PARTE 2: LA VERDAD QUE TODO EL PUEBLO HABÍA CALLADO DURANTE DIEZ AÑOS.

PARTE 2: LA VERDAD QUE TODO EL PUEBLO HABÍA CALLADO DURANTE DIEZ AÑOS.

Santiago no habló.

Durante varios segundos solo escuchó el golpeteo irregular de la lluvia contra el techo de lámina.

—Repítalo —dijo al fin.

Mateo apretó ambas manos sobre el bastón.

—Tu padre mató a Julián, el esposo de Elena.

Trueno levantó la cabeza desde el suelo.

Elena permanecía de pie junto a la ventana, con la escopeta apoyada contra la pared.

Ya no parecía furiosa.

Parecía cansada.

—¿Cuándo? —preguntó Santiago.

—Hace diez años.

La misma semana en que él había partido.

Santiago sintió un frío distinto al de la montaña.

—Mi padre murió diciéndome que Julián había tenido un accidente.

Elena soltó una risa amarga.

—Eso le dijeron a todos.

Mateo negó lentamente.

—No fue así.

Aquella noche, Julián había descubierto que varias familias de San Miguel estaban perdiendo terrenos por supuestas deudas municipales.

Documentos aparecían firmados por ancianos que jamás habían vendido nada.

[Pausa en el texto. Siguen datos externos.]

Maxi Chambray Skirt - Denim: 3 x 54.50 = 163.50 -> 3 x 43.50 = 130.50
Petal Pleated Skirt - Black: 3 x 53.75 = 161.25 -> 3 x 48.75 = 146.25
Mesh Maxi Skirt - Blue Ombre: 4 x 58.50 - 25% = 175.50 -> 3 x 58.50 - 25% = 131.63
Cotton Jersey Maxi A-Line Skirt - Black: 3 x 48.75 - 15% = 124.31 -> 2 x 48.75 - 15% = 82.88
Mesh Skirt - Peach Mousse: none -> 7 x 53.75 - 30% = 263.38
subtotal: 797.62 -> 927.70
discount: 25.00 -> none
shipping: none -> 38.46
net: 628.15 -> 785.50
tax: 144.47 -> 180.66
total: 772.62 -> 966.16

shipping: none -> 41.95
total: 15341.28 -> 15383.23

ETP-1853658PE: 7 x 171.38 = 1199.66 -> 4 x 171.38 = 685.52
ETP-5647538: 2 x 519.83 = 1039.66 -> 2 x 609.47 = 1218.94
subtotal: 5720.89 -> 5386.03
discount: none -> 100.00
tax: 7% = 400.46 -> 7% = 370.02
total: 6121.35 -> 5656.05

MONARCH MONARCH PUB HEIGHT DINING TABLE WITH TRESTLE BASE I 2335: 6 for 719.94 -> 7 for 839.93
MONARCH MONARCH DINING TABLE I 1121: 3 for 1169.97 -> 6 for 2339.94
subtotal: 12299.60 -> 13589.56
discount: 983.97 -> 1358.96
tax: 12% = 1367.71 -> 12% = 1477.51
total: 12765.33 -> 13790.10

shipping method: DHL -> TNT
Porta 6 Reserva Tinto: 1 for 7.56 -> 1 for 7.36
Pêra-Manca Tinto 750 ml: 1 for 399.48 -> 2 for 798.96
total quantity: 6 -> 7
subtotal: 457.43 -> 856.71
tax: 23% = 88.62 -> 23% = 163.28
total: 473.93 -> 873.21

Predios cambiaban de dueño.

Y detrás de casi todas las operaciones aparecía el mismo abogado.

Rogelio Salvatierra.

Santiago apretó la mandíbula.

—El mismo hombre que dejé administrando mi rancho.

Mateo asintió.

—El mismo.

Julián reunió pruebas.

Quería denunciarlo.

Pero antes de hacerlo visitó a Efraín Aranda.

—¿Por qué a mi padre?

Elena respondió:

—Porque tu padre también estaba metido.

Santiago se levantó de golpe.

—Eso no puede ser.

—Yo también dije lo mismo durante años.

Mateo abrió otra carpeta.

Había copias de contratos, recibos y fotografías antiguas.

En varios documentos aparecía la firma de Efraín.

Santiago sintió que le faltaba aire.

—Mi padre era un hombre honrado.

—Lo fue durante mucho tiempo —dijo Mateo—. Hasta que empezó a deber dinero.

La sequía había golpeado el rancho.

Efraín hipotecó maquinaria.

Después ganado.

Finalmente aceptó prestar su nombre a algunas operaciones de Salvatierra.

A cambio, el abogado evitaba que los acreedores tocaran Los Laureles.

—Julián descubrió todo —continuó Elena—. Y amenazó con denunciar a los dos.

Santiago miró las hojas.

—Entonces mi padre lo mató.

Mateo tardó en responder.

—Eso fue lo que todos creímos.

—¿Creímos?

El anciano levantó la vista.

—Porque Efraín confesó.

Silencio.

—Fue a la comandancia al día siguiente. Dijo que discutieron cerca del puente viejo y que Julián cayó durante el forcejeo.

Elena cerró los ojos.

—Yo lo odié durante años.

—¿Y ahora no?

Ella lo miró.

—Ahora no sé a quién odiar.

Mateo sacó una pequeña libreta.

—Encontré esto hace seis meses.

Era de Julián.

La había escondido dentro de una pared del antiguo establo.

En las últimas páginas había nombres.

Fechas.

Placas.

Cantidades.

Y una frase subrayada tres veces.

“Efraín quiere salir. Rogelio no se lo permitirá.”

Santiago levantó lentamente la vista.

—Mi padre quería denunciarlo.

—Eso parece.

Otra anotación mencionaba una reunión en el puente.

No entre Julián y Efraín.

Entre Julián, Efraín y Rogelio.

Elena se sentó.

—Mi esposo escribió que iba a convencer a Efraín de declarar.

Santiago comenzó a entender.

—Entonces la confesión de mi padre…

—Pudo haber sido falsa.

Mateo sacó la última hoja.

—Dos días después de entregarse, Efraín retiró su declaración y dijo que había mentido.